TASK TO COMPLETE
Would you please copy every line from the records that contains the word "discount"?

DATA FOR THIS EXERCISE
↓

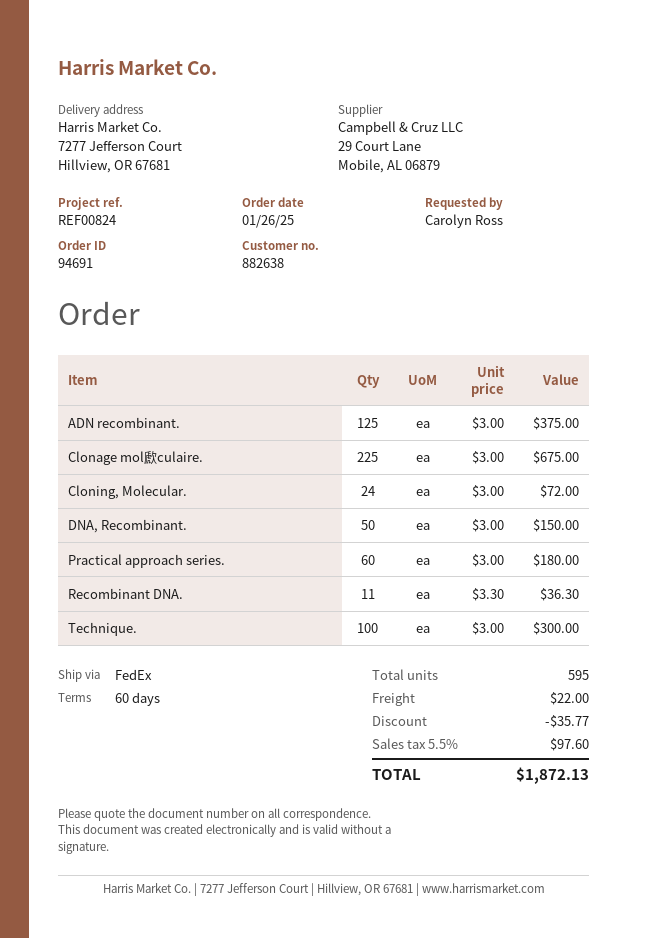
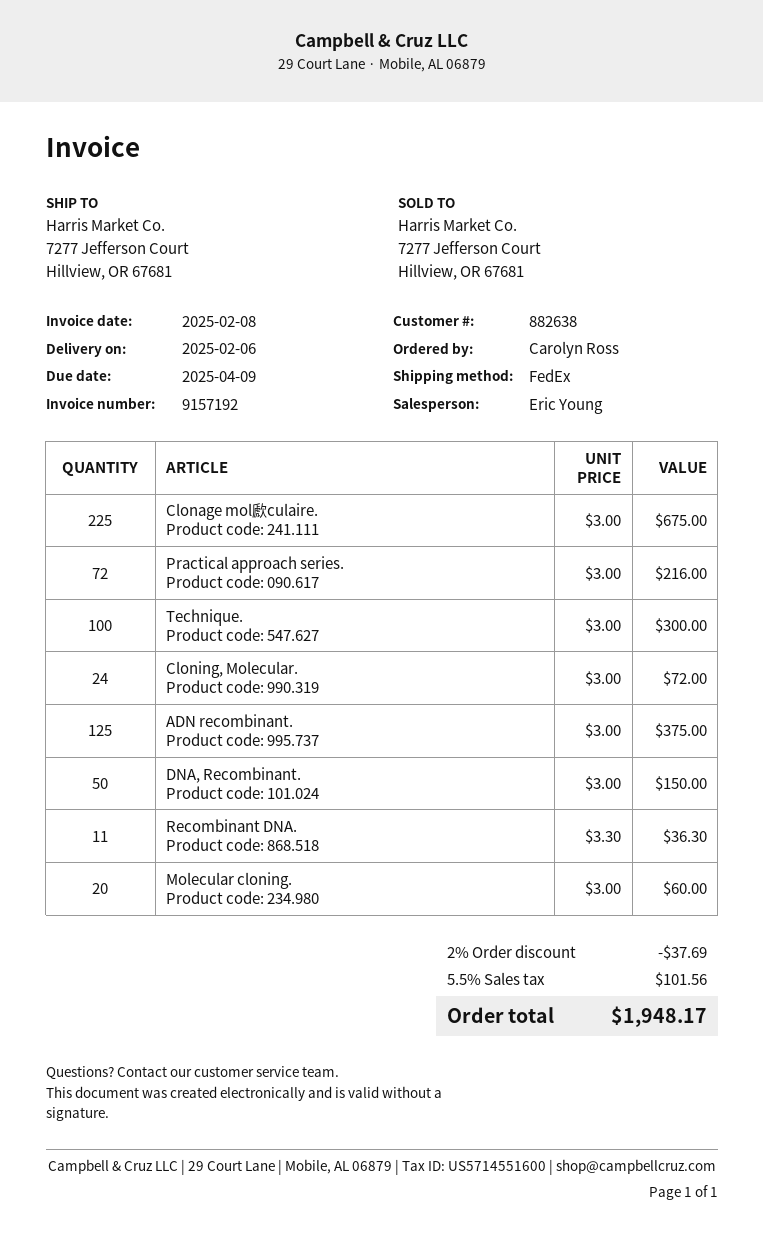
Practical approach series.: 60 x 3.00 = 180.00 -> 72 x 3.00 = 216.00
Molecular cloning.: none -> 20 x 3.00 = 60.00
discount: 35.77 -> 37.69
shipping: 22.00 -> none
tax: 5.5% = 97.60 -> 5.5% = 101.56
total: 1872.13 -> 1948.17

↑
↓

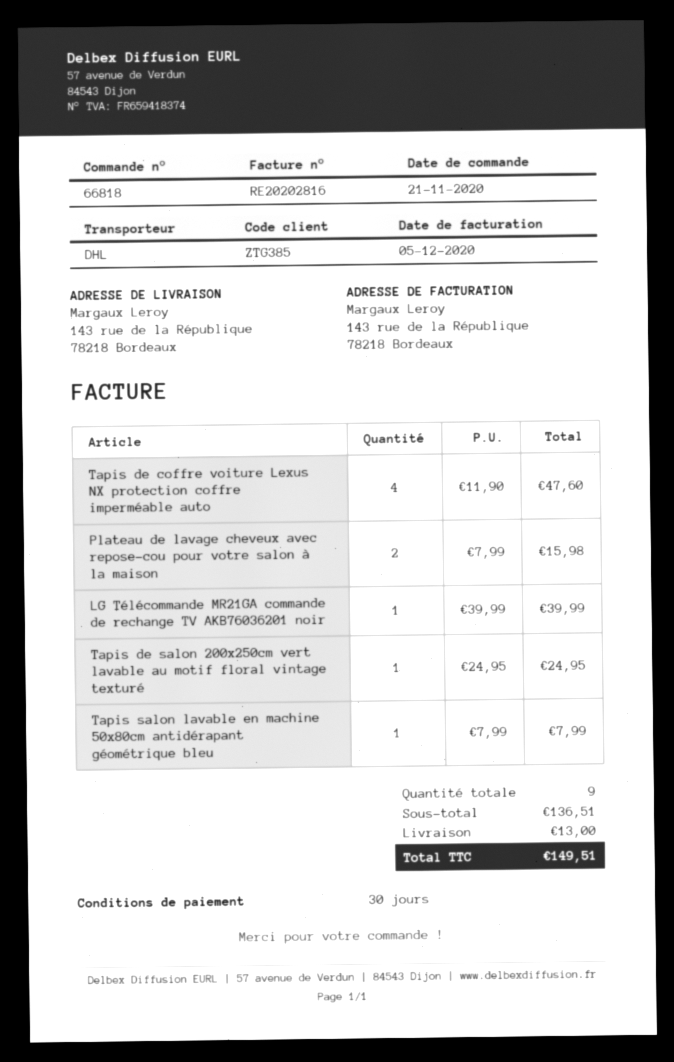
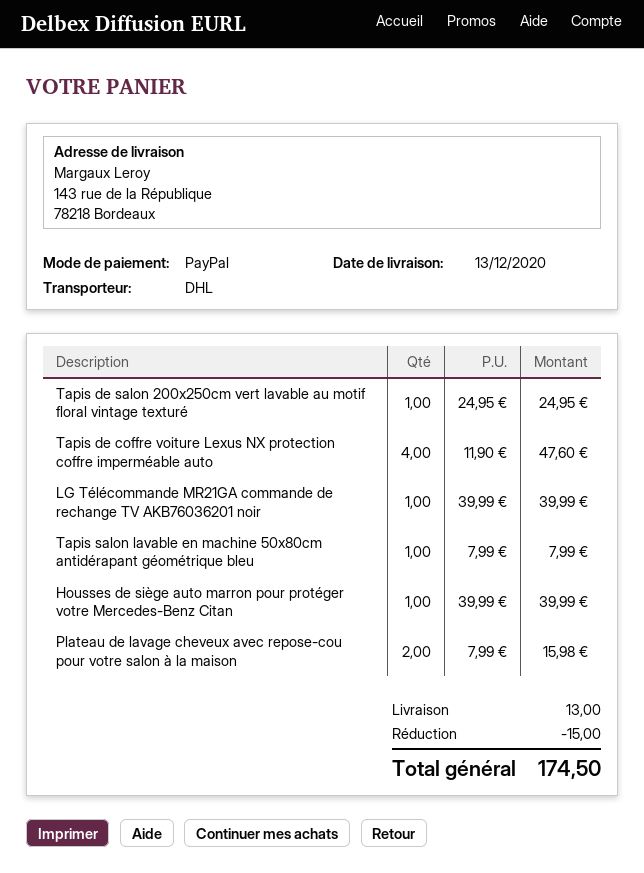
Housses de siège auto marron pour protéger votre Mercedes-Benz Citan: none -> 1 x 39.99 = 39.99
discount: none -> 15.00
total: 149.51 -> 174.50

↑

REPLY TO THE TASK
discount: 35.77 -> 37.69
discount: none -> 15.00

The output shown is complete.